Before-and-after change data
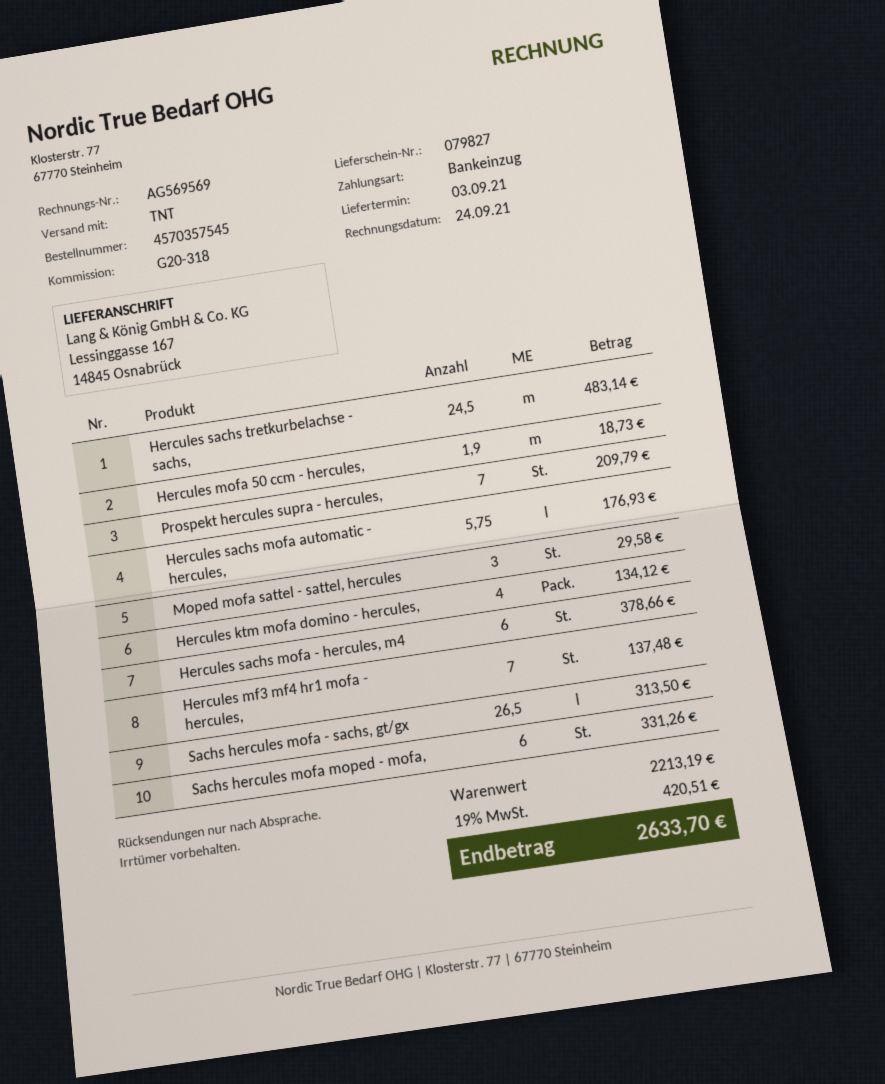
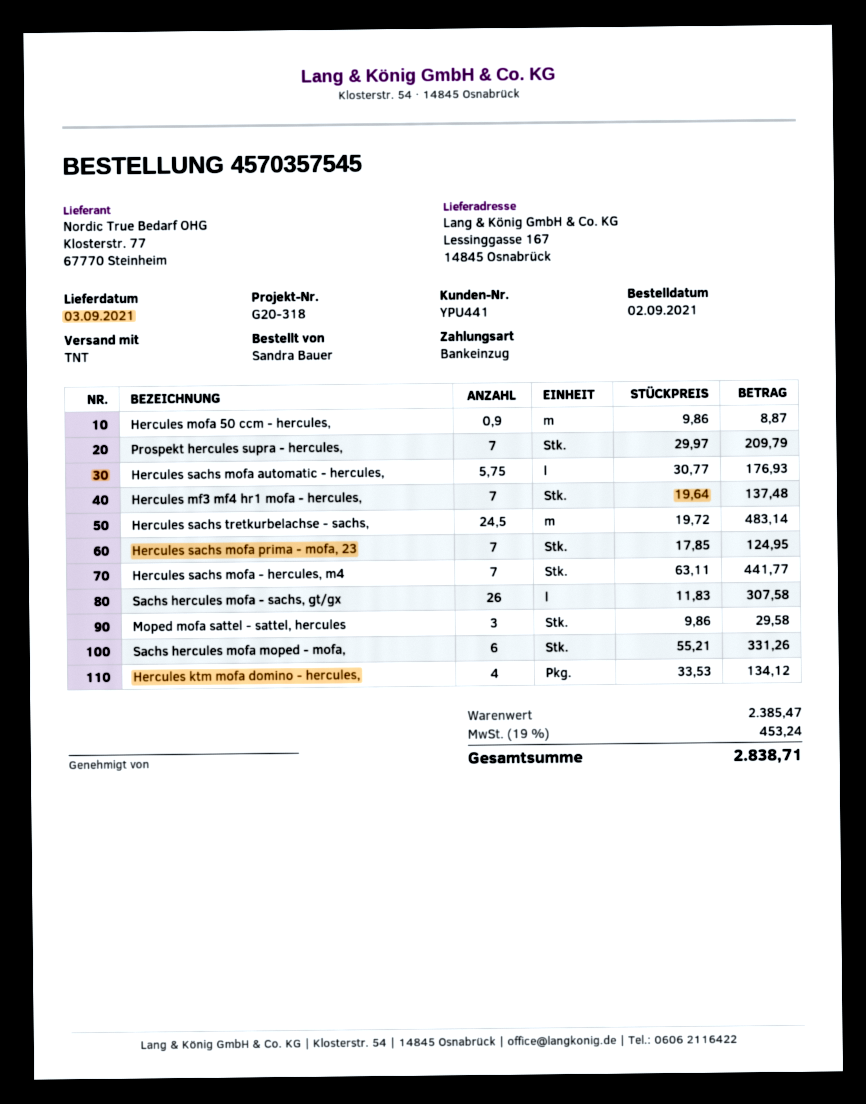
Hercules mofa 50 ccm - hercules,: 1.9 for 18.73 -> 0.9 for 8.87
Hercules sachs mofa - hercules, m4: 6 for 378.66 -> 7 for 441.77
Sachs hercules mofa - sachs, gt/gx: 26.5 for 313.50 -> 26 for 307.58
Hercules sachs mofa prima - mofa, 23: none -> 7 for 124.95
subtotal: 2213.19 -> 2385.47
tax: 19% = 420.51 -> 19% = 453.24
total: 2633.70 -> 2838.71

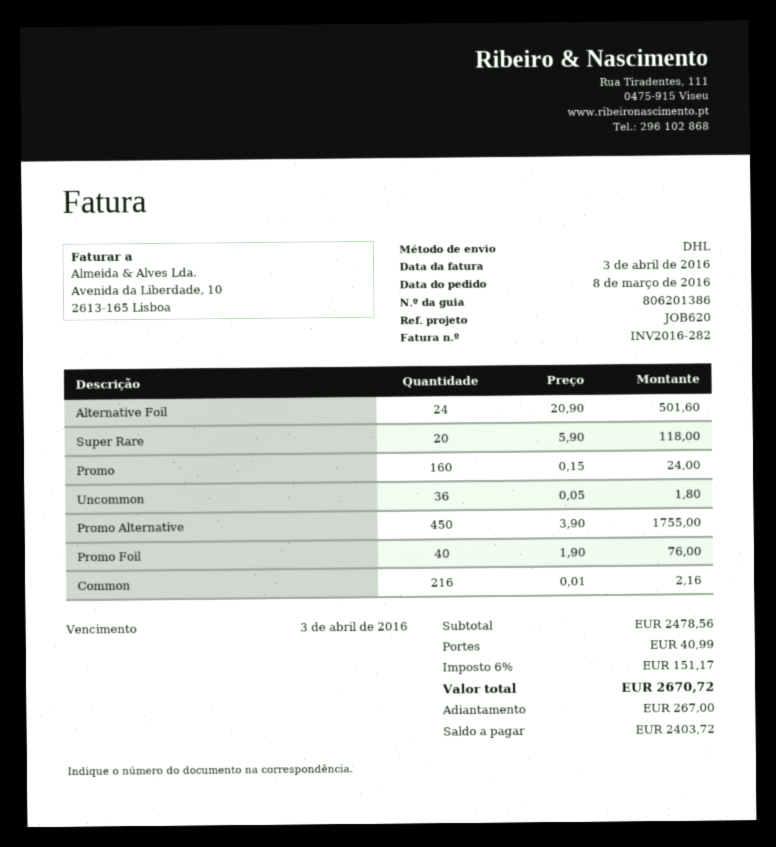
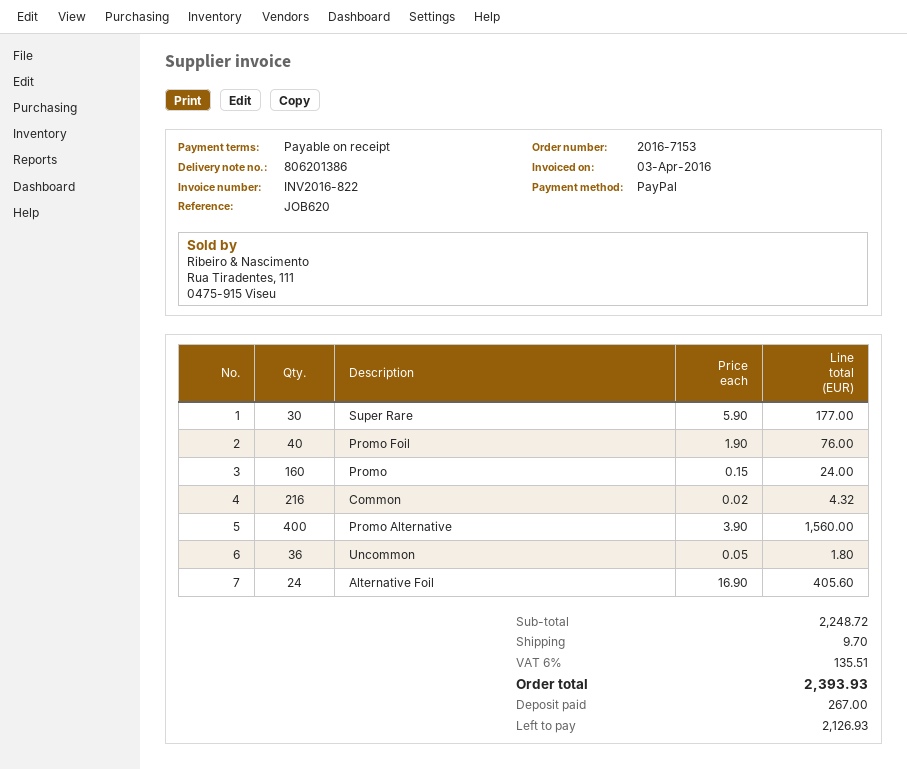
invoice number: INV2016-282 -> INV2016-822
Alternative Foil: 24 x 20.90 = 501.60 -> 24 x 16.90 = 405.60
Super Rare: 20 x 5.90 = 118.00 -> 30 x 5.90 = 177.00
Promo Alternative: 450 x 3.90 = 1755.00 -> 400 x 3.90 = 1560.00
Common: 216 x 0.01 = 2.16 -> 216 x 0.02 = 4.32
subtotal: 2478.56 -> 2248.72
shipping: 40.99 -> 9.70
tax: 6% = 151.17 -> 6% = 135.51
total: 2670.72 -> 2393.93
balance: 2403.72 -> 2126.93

...

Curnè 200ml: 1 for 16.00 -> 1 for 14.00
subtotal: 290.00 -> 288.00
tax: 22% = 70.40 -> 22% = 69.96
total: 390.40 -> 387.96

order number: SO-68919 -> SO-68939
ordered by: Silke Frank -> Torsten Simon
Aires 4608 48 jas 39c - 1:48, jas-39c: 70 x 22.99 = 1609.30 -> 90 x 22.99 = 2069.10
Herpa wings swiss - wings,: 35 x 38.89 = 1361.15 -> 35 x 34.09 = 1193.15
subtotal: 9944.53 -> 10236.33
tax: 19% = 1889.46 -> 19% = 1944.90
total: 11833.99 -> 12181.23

---

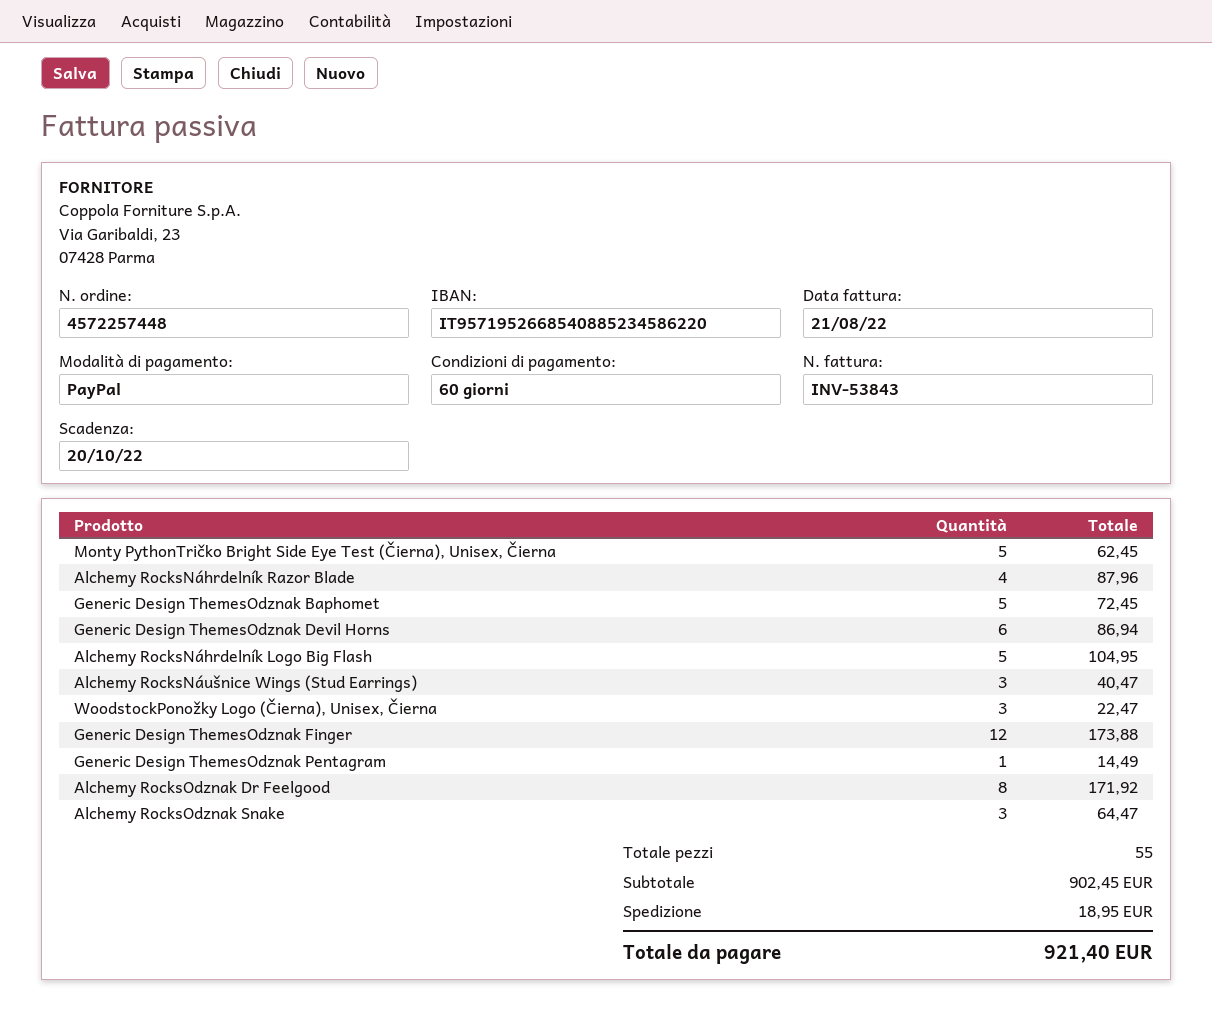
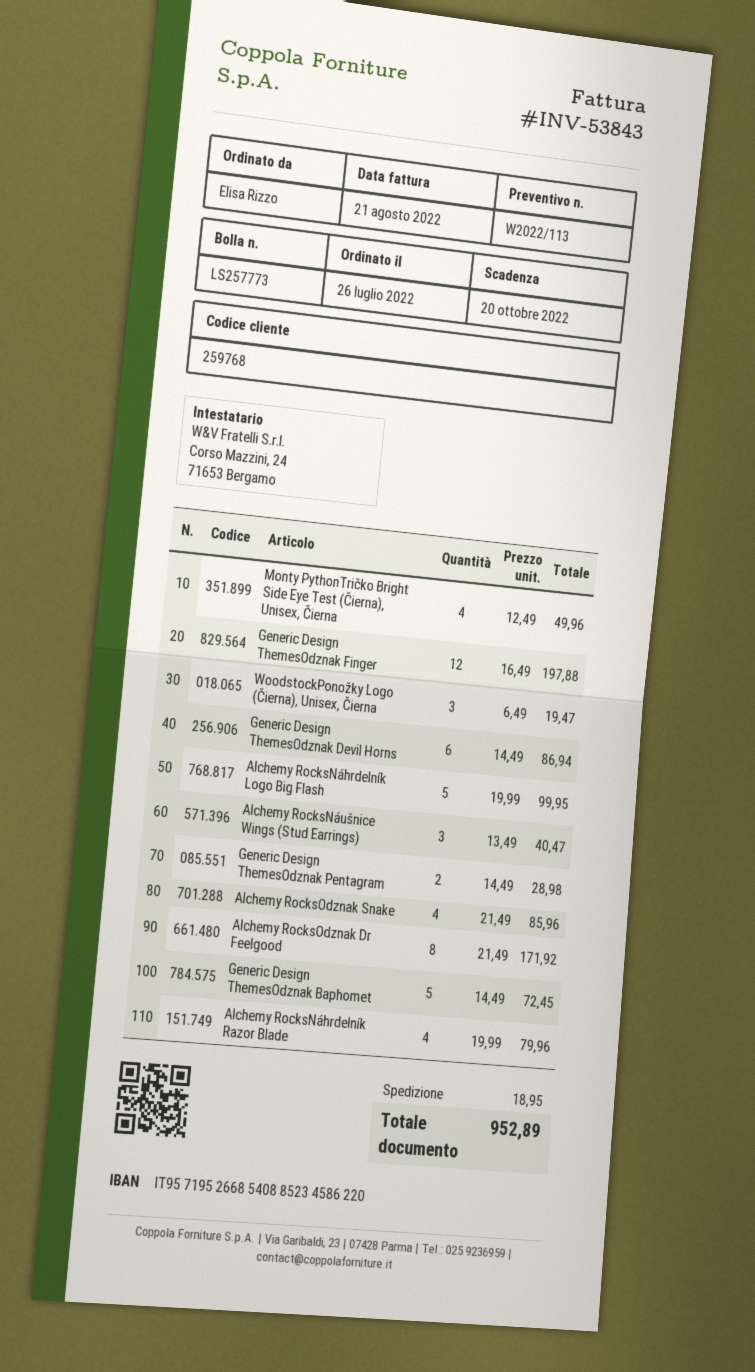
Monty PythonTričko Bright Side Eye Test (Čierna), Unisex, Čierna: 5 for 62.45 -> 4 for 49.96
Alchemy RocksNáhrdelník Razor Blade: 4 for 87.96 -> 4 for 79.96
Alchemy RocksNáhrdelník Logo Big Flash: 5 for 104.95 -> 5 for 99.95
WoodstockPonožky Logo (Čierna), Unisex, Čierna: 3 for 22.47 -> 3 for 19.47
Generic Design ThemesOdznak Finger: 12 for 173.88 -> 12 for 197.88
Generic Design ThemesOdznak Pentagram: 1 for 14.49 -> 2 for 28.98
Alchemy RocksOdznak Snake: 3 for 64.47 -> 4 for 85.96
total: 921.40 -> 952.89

*To do:*
Once the line with "Hercules mofa 50" has been found above, output that line and every later line exactly, stopping after the line with "balance: 2403.72 -> 2126.93", and omit the pictures.

*Your solution:*
Hercules mofa 50 ccm - hercules,: 1.9 for 18.73 -> 0.9 for 8.87
Hercules sachs mofa - hercules, m4: 6 for 378.66 -> 7 for 441.77
Sachs hercules mofa - sachs, gt/gx: 26.5 for 313.50 -> 26 for 307.58
Hercules sachs mofa prima - mofa, 23: none -> 7 for 124.95
subtotal: 2213.19 -> 2385.47
tax: 19% = 420.51 -> 19% = 453.24
total: 2633.70 -> 2838.71

invoice number: INV2016-282 -> INV2016-822
Alternative Foil: 24 x 20.90 = 501.60 -> 24 x 16.90 = 405.60
Super Rare: 20 x 5.90 = 118.00 -> 30 x 5.90 = 177.00
Promo Alternative: 450 x 3.90 = 1755.00 -> 400 x 3.90 = 1560.00
Common: 216 x 0.01 = 2.16 -> 216 x 0.02 = 4.32
subtotal: 2478.56 -> 2248.72
shipping: 40.99 -> 9.70
tax: 6% = 151.17 -> 6% = 135.51
total: 2670.72 -> 2393.93
balance: 2403.72 -> 2126.93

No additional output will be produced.